回避や魔導防壁による盾を駆使し、直撃を喰らわないよう逃げ回る。その合間に様子見の攻撃を放つが、こちらはやはり軽々と防がれてしまった。
「くっ」
「なかなかしぶといですねぇ……」
アリスの放った攻撃は相殺され、一方的な攻撃に晒される。このままではまずい。
「だが無駄な足掻きですよ。この結界の中では、私は無敵だ」
「無敵……?」
結界と、後に続いた現状の鍵になりそうな言葉に反応し、思わずアリスは鸚鵡返しにティードルダムの言葉を呟いた。
「世界は悪い夢の中にいるのですよ。だからどんな悪夢も、我ら不思議の国の住人の思い通り」
「……夢の中……?」
ティードルダムの台詞は額面通りに受け取れば意味不明だが、アリスはそれが魔導士特有の言い回しだと気づいた。
張られた用途不明の結界。
外界から遮断された檻の感覚。
結界を張る意図はいくつとなくあるが、この結界は彼の言い様からして、術者の力を高めるはずのものなのだろう。

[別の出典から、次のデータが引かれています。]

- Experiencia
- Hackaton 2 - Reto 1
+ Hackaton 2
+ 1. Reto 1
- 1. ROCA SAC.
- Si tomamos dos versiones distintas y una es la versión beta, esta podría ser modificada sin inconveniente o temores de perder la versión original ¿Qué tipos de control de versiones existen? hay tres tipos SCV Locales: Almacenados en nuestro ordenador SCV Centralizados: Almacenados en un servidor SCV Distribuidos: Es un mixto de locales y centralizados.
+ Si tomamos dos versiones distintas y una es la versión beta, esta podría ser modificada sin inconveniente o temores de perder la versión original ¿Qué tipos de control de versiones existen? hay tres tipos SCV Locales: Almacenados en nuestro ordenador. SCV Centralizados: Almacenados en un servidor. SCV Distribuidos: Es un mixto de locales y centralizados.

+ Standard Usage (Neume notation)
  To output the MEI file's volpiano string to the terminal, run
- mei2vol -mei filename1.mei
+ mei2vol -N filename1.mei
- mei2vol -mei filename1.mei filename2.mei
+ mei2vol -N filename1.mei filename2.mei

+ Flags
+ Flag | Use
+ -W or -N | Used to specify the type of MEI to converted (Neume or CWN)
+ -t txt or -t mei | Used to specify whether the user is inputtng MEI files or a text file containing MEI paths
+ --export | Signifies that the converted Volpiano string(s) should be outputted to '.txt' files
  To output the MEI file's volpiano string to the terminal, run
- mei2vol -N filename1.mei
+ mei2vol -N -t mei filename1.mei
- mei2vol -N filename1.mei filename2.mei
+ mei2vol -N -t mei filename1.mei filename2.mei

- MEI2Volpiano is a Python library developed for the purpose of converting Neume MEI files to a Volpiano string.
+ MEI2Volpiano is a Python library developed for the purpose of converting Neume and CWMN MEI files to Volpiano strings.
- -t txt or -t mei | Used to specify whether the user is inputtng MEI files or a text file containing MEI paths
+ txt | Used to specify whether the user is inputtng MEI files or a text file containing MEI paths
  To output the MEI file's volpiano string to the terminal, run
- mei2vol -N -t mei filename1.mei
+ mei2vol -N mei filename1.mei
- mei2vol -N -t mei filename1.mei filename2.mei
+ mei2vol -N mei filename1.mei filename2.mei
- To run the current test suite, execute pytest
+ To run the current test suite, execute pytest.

同じ結界の中にいればその効果はアリスにも作用するはずだ。自分が弱体化した覚えがないのだから相手が強化されていると見るべきである。
『解析完了』
シャトンの報告とほぼ同時に、ティードルダムは自らの術を解説し始める。
その油断が命取りになることを、彼は知らない。
『この術は、結界内の人間の想像力の具現化を補助するものよ。勿論魔導構成の製作も捗る』
「この術は、私の力を際限なく引き出してくれるのですよ。想像の翼が現実にあと一歩届かないとして、やむなく廃棄となった数々の魔導構成を復活させてやれる」
『一種の自己暗示力強化とも言えるけれど、元々己の魂の中から力を取り出す魔導士にとっては、絶大な威力を発揮するわ』
「外の世界では危険すぎると発動を制限された禁呪も、己の力では使いこなせないと断言された高度な術の利用も思うままだ」
代わる代わる耳に届く声が、アリスに一つの可能性を思い起こさせた。
ティードルダムが歌うように呟く。
「ここは夢の世界。だからなんでも思い通り」
「……ここが夢の世界なら、想像力の豊かな子どもの方が有利じゃない?」
膝にぐっと力を入れて立ったアリスはそう尋ねる。
「残念ですが、それは外れだ。子どもの思考力にはね、成長段階というものがあるのですよ。荒唐無稽な思い付きと、段階をきちんとイメージした想像力とは違うのです」
それはアリスも知っている。確か保健体育の授業だったかそれとも家庭科か。子どもの思考力の発達について習ったことがある。立体を描く能力には段階的なものがあるという話だったか。
知らないものは信じられない。
知っているものしか信じない。
「諦めなさい。夜は大人の時間。子どもは大人に敵わない」
「それはどうかな?」
ティードルダムが一つ知らないことがある。アリスは本当の子どもではない。
ここが夢の中だと言うのなら。
想像を現実に創造すると言うのなら。
アリスには何よりも確かな「事実」でありながら、今は「現実」になっていない想像がある。
壊れた時の鏡の向こうを思い起こす。
考えるより先に、アリスはそれを知っている。
「思い願った通りになるのなら……俺が、思い願った姿になれるというなら……!」
その術は、魔導の効果は結界内に存在する全ての魔導士に反映されるのだ。
「……何? なんだ、貴様、その姿は……ッ!?」
腕が脚が身長が、見る間に伸びていく。骨格、筋肉、それを動かす神経も全て、己の意志に従って姿を変えよとアリスは魂に命じる。
落ちた月光の作る影が、急に大きくなった。そこにいるのはもはや、小さな子どもではない。
「さぁ、第二ラウンドを始めようぜ!」
十七歳のアリスト=レーヌが言った。